Price Realized: $ 3,250
?Final Price Realized includes Buyer’s Premium added to Hammer Price
Estimate: $ 3,500 - $ 5,000
DEMONSTRATING THAT HIS GRANDFATHER WAS NO TORY IN THE REVOLUTION POLK, JAMES K. Autograph Letter Signed, to Editor of the Nashville Union Samuel H. Laughlin, sending papers [demonstrating the falsity of Whig claims about Polk's grandfather; not present], requesting that he forward the testimony of two men in Warren [County, TN?] to Dr. [J.G.M.] Ramsey for publication, and noting that he has sent to [Robert] Armstrong a list of invitees for the [Democratic Party] mass meeting in Nashville on August 15. 1 page, 4to, with integral address leaf; address leaf inlaid, folds. (TFC) Columbia, TN, 8 July 1844

Additional Details

"I enclose these papers, being part of the evidence in my possession. I send them not for publication, but as a guide to you in taking the testimony of the two old men in Warren, of which you speak in your letter arrived on Saturday. Dr. Ramsey is preparing a full vindication [which] will appear in N. Carolina soon. He will forward his paper when prepared to Gen'l Saunders & Mr Senator Haywood. I wish nothing therefore to be published on the subject until Ramsey's vindication appears. My object in writing to you a week ago was to have you forward the statements of the two old men in Warren to Ramsey with as little delay as possible. Ramsey will know what use to make of them when he receives them. Can you procure and forward them soon?
"I sen[t] Armstrong to day a list of persons who ought to be invited to the mass meetings at Nashville on the 15th August.

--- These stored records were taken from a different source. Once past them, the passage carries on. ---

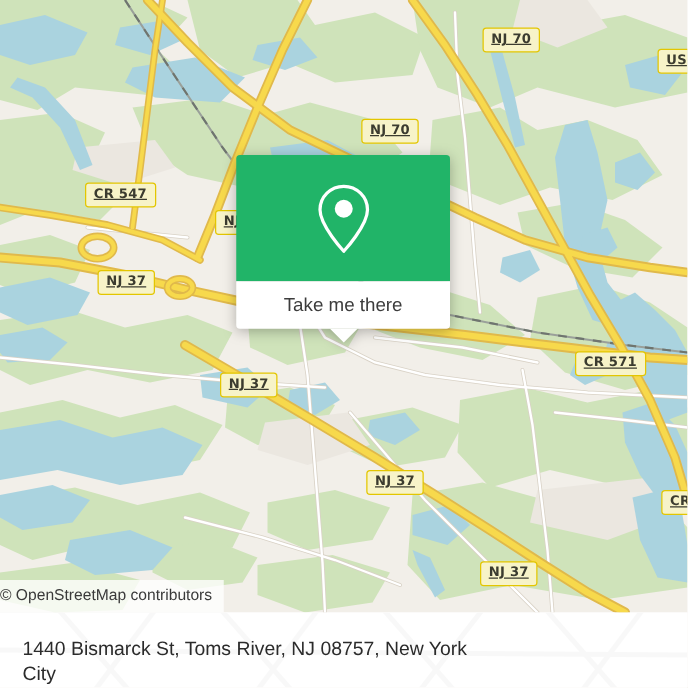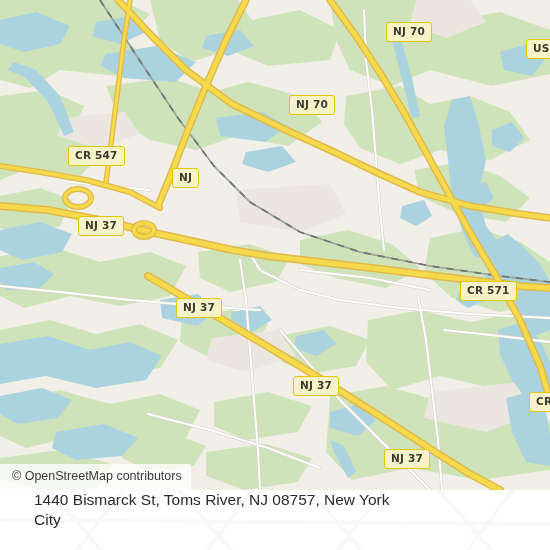--- a/index.html
+++ b/index.html
@@ -45,33 +45,34 @@
     border-radius: 3px;
     color: #3b3b2f;
     font-family: "DejaVu Sans", sans-serif;
     font-size: 10.5px;
     font-weight: bold;
     line-height: 1;
     padding: 3px 6px 4px 6px;
     white-space: nowrap;
     letter-spacing: 0.2px;
     box-sizing: border-box;
+    text-decoration: underline;
   }
 
   
   #attribution {
     position: absolute;
     left: 0;
     top: 464px;
     background: rgba(255,255,255,0.78);
     color: #3a3a3a;
     font-family: "Liberation Sans", sans-serif;
     font-size: 12.5px;
     line-height: 1;
-    padding: 6px 9px 7px 12px;
+    padding: 6px 9px 7px 0;
     white-space: nowrap;
     z-index: 40;
   }
 
   
   #popup {
     position: absolute;
     left: 189px;
     top: 124px;
     width: 171px;
@@ -126,23 +127,23 @@
     position: absolute;
     left: 0; top: 0;
     width: 550px; height: 60px;
     opacity: 0.5;
   }
   #footer-inner {
     position: absolute;
     left: 0; top: 0;
     width: 442px; height: 60px;
     display: flex;
-    align-items: flex-start;
+    align-items: flex-end;
     justify-content: space-between;
-    padding: 0 14px 0 34px;
+    padding: 0 14px 0 18px;
     box-sizing: border-box;
   }
   #footer-address {
     color: #2b2b2b;
     font-family: "Liberation Sans", sans-serif;
     font-size: 15.5px;
     line-height: 1.28;
     max-width: 375px;
   }
   #brand {
@@ -329,20 +330,34 @@
     <div class="shield" style="left:78px;  top:216px;">NJ 37</div>
     <div class="shield" style="left:172px; top:168px;">NJ</div>
     <div class="shield" style="left:176px; top:298px;">NJ 37</div>
     <div class="shield" style="left:460px; top:281px;text-align:right;">CR 571</div>
     <div class="shield" style="left:293px; top:376px;">NJ 37</div>
     <div class="shield" style="left:529px; top:392px;">CR</div>
     <div class="shield" style="left:384px; top:449px;">NJ 37</div>
 
     <div id="attribution">© OpenStreetMap contributors</div>
 
+    <div id="popup">
+      <div id="popup-head">
+        <span>
+          <svg width="52" height="62" viewBox="0 0 52 62" fill="none">
+            <path d="M26 5 C15.5 5 7 13.4 7 23.8 C7 36.5 26 57 26 57 C26 57 45 36.5 45 23.8 C45 13.4 36.5 5 26 5 Z" stroke="#ffffff" stroke-width="2.6" fill="none" stroke-linejoin="round"></path>
+            <circle cx="26" cy="23" r="7.2" fill="#ffffff"></circle>
+          </svg>
+        </span>
+      </div>
+      <div id="popup-body">
+        <span id="popup-label">Take me there</span>
+      </div>
+      <div id="popup-tip"></div>
+    </div>
   </div>
 
   <div id="footer">
     <svg id="footer-watermark" viewBox="0 0 550 60" preserveAspectRatio="none">
       <rect x="0" y="0" width="550" height="60" fill="#ffffff"></rect>
       <g stroke="#f2f2f2" stroke-width="4" fill="none">
         <path d="M40,-10 L110,70"></path>
         <path d="M130,-10 L70,70"></path>
         <path d="M170,-10 L240,70"></path>
         <path d="M260,-10 L200,70"></path>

Will you attend to it, and add any others you may think of?"
After receiving the presidential nomination from the Democratic Party in May, Polk was active in countering Whig efforts to discredit him, including the charge that his grandfather, Ezekiel Polk, had been a Tory during the Revolution. "Vindication" articles were published in several newspapers during 1844, including one by NC Senator William H. Haywood, Jr. in the Washington Globe on September 2, and an editorial in the Nashville Union on September 11.